I failed to get tickets to Kylie Minogue's Rhythm of Love tour. I thought, "I'll just finish writing the code for the clock in Windows 3.1 and then I'll go" and then when I finished Steve Ballmer came in and asked if I wanted to have a game of Electronic Battleship and then I finally got down to the ticket office and the woman said they'd just sold out. Indecent Obsession were the support act, as well. And I lost that game of battleship. My life sucks.

Q. Kindly share your thoughts on recent victory of a computer over chess champion Gary Kasparov.

A. That wasn't recent at all. You're silly and I don't like you.

Q.Many companies and industries will have to restructure in response to information technology. Some will be indefensibly impacted. Which industries will be affected first?

If I have my way it will be Borland, but I think that they can achieve that without my help. As for industries that will be impacted, I think the typewriter and abacus industry will be hard hit. Also paper companies that make that paper with the holes in it for dot matrix printers.

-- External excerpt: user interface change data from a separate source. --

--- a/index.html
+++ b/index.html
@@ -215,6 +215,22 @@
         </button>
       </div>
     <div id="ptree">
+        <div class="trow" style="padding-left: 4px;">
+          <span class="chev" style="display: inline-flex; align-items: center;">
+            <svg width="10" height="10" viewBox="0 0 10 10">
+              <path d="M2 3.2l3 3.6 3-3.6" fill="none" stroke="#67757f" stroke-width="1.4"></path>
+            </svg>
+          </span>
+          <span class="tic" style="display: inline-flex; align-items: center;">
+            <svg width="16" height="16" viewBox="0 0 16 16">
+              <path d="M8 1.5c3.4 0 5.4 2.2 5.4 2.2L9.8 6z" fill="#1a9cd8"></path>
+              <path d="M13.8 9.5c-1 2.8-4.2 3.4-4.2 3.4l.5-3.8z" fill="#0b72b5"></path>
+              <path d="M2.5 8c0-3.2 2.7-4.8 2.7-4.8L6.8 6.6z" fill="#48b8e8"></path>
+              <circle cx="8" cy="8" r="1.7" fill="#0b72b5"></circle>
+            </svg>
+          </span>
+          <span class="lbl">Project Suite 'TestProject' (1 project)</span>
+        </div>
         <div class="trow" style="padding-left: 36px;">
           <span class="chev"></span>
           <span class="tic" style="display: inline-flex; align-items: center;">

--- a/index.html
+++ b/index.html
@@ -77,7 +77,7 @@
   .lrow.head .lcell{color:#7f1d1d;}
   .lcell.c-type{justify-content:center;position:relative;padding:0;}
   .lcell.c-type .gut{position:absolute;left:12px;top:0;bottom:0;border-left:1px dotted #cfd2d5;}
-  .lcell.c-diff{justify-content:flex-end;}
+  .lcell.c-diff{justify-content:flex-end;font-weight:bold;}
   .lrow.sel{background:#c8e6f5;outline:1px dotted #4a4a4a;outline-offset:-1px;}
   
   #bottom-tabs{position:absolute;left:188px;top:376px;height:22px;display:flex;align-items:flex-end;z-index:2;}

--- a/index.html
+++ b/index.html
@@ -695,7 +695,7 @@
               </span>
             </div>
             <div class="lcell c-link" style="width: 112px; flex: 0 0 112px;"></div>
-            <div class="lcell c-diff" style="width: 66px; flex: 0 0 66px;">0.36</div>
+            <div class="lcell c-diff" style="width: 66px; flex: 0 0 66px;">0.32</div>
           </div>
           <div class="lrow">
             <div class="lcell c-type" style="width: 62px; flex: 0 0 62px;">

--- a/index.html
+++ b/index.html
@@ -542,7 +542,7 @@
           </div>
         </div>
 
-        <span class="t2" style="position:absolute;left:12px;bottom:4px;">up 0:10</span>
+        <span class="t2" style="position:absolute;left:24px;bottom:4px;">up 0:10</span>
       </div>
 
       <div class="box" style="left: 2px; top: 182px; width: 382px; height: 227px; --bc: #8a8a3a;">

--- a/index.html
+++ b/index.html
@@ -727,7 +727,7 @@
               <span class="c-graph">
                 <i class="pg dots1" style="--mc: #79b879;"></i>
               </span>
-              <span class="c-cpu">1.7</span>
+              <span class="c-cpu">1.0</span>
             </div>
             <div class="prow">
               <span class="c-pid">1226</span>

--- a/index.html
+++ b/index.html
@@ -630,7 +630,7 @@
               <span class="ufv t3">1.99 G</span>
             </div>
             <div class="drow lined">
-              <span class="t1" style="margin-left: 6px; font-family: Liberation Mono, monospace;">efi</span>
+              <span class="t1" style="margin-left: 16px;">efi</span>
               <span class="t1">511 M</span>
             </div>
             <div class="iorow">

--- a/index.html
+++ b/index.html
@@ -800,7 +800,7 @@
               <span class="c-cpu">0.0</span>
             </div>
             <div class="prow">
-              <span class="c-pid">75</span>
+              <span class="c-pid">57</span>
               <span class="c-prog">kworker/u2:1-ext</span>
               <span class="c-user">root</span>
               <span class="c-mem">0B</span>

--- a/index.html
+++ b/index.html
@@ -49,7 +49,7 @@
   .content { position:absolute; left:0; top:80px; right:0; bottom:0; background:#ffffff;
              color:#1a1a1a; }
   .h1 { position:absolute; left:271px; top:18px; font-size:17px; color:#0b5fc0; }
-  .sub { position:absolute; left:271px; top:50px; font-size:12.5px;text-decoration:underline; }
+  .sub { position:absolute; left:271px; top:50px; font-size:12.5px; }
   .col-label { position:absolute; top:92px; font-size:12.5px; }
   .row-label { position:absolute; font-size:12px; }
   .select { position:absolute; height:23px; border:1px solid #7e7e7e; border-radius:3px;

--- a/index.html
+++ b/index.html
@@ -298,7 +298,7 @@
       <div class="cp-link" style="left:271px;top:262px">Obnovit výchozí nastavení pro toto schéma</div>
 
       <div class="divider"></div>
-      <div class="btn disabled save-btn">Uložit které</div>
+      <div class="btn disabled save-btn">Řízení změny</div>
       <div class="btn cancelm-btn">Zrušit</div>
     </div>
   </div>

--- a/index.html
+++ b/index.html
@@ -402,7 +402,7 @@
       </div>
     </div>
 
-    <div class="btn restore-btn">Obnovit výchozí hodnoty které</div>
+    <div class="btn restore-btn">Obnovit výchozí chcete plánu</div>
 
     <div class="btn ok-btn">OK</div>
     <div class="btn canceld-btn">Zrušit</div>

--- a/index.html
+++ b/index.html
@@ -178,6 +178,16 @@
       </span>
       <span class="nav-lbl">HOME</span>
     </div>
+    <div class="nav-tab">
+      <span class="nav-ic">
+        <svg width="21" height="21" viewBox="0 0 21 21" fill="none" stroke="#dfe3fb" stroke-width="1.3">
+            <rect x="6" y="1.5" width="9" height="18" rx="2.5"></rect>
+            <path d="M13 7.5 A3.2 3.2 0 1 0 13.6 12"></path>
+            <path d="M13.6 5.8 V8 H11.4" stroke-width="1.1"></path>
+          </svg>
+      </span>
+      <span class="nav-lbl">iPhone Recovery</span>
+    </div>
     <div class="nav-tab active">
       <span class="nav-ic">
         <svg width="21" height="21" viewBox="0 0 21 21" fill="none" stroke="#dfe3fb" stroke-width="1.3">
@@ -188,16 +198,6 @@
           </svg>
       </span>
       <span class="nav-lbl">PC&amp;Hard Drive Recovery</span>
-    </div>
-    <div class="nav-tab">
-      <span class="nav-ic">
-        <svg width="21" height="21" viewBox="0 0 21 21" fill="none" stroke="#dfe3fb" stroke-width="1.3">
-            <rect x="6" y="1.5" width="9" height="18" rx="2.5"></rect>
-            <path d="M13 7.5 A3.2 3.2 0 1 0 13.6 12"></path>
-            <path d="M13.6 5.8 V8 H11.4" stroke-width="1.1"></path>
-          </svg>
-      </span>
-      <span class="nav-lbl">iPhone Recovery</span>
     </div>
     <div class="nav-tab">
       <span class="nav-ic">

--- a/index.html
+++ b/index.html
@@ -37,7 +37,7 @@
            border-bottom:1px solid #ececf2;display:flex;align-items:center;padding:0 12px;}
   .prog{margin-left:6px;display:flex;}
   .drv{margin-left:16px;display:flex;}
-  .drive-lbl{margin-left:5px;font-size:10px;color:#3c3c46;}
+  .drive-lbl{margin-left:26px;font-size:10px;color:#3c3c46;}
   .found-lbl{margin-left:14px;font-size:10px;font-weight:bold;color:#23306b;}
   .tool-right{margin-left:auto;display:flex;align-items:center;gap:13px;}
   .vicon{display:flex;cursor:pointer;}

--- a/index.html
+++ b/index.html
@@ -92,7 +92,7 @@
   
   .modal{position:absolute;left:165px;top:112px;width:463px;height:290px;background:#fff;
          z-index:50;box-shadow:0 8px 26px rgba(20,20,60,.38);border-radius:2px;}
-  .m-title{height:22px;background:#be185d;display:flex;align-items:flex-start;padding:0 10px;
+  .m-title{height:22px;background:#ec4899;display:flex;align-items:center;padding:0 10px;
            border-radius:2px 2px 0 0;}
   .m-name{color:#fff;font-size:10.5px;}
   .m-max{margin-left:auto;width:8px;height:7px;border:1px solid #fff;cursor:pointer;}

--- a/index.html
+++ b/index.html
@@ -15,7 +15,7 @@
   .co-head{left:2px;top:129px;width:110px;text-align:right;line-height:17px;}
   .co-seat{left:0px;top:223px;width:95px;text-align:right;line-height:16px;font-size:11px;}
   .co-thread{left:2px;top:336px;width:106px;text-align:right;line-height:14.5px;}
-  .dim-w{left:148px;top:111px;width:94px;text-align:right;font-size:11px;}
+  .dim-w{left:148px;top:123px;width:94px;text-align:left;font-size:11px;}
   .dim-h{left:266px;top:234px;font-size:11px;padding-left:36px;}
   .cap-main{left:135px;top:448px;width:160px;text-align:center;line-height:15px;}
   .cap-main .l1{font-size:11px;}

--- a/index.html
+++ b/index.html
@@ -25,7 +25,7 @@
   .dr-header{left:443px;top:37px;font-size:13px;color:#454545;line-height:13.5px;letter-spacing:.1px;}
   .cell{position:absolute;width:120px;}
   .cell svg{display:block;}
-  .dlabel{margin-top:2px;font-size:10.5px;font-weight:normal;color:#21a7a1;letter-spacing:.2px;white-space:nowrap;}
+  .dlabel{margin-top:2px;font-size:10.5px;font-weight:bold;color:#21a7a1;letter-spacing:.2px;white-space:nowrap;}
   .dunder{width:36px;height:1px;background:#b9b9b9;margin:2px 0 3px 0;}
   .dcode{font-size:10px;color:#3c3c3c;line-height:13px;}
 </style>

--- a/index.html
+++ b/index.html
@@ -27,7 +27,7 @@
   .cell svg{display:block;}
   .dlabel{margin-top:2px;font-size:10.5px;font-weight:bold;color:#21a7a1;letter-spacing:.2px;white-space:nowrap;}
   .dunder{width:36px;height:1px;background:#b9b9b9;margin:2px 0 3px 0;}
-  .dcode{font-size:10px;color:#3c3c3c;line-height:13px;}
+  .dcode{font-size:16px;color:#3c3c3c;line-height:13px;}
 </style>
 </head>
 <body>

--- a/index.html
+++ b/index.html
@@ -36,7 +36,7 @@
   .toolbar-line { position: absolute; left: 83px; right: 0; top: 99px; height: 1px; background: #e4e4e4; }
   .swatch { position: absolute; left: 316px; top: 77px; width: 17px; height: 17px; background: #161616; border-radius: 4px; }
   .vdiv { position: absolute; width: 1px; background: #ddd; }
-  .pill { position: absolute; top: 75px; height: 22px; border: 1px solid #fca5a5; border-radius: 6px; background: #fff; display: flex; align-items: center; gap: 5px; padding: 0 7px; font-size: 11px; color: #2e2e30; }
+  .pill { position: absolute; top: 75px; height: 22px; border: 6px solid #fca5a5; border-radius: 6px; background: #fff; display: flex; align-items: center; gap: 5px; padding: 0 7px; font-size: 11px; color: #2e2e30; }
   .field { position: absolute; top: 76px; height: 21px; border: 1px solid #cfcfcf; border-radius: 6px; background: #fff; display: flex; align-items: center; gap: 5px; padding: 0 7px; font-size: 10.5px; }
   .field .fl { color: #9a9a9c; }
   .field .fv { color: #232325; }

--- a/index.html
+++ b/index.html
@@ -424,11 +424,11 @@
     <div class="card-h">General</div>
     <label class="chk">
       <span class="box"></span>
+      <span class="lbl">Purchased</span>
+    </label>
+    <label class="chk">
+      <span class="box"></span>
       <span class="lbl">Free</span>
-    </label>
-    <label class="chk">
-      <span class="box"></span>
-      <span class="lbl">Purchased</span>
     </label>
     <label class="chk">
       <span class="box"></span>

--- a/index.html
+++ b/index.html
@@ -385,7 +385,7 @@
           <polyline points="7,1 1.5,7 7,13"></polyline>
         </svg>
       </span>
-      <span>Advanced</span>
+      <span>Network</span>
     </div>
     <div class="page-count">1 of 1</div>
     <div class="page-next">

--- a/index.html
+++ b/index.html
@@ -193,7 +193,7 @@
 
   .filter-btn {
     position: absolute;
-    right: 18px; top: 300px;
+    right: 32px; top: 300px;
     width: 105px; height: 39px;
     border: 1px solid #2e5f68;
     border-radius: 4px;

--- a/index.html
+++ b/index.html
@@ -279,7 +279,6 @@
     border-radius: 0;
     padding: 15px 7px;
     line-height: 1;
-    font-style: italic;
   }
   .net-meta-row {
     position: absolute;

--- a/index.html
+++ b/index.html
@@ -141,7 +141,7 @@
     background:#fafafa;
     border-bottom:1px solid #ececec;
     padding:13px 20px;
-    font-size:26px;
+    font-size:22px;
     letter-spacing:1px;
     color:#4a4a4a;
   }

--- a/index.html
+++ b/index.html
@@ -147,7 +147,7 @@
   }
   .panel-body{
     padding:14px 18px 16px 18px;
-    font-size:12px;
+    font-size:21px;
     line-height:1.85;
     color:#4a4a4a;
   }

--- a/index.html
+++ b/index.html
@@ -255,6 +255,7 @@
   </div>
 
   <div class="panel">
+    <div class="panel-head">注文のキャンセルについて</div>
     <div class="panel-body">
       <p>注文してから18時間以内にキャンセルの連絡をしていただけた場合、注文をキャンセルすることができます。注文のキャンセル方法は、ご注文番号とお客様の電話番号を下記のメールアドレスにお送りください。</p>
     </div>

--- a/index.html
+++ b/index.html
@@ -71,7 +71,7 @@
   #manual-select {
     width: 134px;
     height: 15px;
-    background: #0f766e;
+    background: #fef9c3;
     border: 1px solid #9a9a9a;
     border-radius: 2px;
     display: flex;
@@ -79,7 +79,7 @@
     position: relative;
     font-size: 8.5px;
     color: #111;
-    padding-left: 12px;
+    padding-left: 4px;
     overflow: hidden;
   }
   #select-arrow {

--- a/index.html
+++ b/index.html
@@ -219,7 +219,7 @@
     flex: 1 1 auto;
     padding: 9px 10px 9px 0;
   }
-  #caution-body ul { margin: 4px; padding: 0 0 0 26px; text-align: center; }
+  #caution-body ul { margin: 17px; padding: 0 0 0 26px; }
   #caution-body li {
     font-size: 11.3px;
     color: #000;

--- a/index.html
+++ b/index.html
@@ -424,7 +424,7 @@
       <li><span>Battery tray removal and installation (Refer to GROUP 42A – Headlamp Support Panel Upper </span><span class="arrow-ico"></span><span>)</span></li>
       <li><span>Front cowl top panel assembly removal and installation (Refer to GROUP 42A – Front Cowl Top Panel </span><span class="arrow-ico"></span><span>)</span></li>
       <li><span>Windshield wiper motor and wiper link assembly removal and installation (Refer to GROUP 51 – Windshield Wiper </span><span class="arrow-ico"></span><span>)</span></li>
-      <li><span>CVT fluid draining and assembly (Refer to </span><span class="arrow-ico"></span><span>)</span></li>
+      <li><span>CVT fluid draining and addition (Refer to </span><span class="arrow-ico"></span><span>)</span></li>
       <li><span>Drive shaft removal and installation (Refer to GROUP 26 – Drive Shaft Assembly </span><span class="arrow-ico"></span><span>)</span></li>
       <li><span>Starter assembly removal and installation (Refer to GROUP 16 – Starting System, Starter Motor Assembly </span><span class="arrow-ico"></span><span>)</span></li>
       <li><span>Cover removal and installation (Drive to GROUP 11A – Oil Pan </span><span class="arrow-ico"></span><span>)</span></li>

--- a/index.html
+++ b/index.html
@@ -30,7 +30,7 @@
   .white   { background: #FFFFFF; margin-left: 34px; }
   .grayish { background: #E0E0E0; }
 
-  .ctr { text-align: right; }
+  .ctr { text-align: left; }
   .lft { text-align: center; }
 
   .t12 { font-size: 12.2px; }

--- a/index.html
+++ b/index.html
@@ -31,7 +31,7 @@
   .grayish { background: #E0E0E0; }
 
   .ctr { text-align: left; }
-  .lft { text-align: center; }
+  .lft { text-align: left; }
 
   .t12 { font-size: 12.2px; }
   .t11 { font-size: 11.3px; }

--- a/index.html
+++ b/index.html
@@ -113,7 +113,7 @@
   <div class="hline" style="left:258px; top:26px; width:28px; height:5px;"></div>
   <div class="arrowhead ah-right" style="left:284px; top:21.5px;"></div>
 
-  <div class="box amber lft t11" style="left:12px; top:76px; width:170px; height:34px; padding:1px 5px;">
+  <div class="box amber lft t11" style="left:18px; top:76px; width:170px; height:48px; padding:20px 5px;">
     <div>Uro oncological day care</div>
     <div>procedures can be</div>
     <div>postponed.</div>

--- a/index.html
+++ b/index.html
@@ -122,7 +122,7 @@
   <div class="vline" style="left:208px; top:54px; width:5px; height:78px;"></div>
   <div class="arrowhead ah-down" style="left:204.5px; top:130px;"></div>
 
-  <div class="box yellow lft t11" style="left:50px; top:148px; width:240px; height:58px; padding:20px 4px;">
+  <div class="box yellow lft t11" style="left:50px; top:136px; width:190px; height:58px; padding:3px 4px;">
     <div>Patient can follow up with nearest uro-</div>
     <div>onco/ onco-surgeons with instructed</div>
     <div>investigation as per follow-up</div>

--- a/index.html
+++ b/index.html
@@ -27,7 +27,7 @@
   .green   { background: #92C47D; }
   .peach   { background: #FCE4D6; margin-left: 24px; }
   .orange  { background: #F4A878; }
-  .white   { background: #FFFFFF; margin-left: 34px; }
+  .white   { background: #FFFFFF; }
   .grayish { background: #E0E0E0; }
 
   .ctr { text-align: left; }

And 5.25" floppy disc makers.

Q.Could you offer perspective on the "network computer"?

Well, surely your brain does that for you. You look at a network computer and some bits of it look further away than others. If you mean "What do I think of the network computer?", well, I think it is just swell. I really like the way you can't attach it to a printer and I really, really hope that everyone stops buying PCs with Windows on it and buys an NC instead. Fuckhead. I mean, I've only been going on and on for two years to anyone who will listen, from Comdex to in bed with my wife, about how stupid the NC is and you ask me what I think of it. What do you reckon I would think of it? It was only designed to break my stranglehold in the computer industry and I think it's just fucking great.

Q. Will the demand for new PCs stay strong over the next 10 years? Or will companies decide to stick with what they ve got?

I think it was Bryan Ferry who said "Come on, come on, let's stick together". Then Jerry Hall left him and married Mick Jagger. Not many people know that as part of the deal we made to use 'Start Me Up' as the Windows 95 theme song, I'm allowed to ring up and laugh at Bryan whenever I want. Sometimes I ring up when it's three o'clock in the morning in London and just cack myself.

Sorry, I got distracted there for a minute. The answer to your question is: as long as we keep pumping out new versions of Windows which require 48 times the processing power of Deep Blue, market demand will be really pumpin', babe. Can I call you that?

Q.Is the rapid rate of change a social problem?

No, it's more like a mathematics problem. You can express it as an equation:

change = new stuff - old stuff/Time

I didn't spend ten minutes at college for nothing, you know.

Q.Are you right-handed or left-handed?

Well, it depends what I'm doing with my other hand while I'm masturbating. Did I write that? As if! I can afford twenty people for each testicle, me. Although then the sauna gets a bit crowded.

Q.How do programmers link up all their parts to form the whole?

That's the stupidest question I've ever, ever, ever heard! Lamebrain! Programmers are just like other people. Our parts are connected by blood and tissue and whatnot. On the outside, velcro and press studs keep it all hanging together.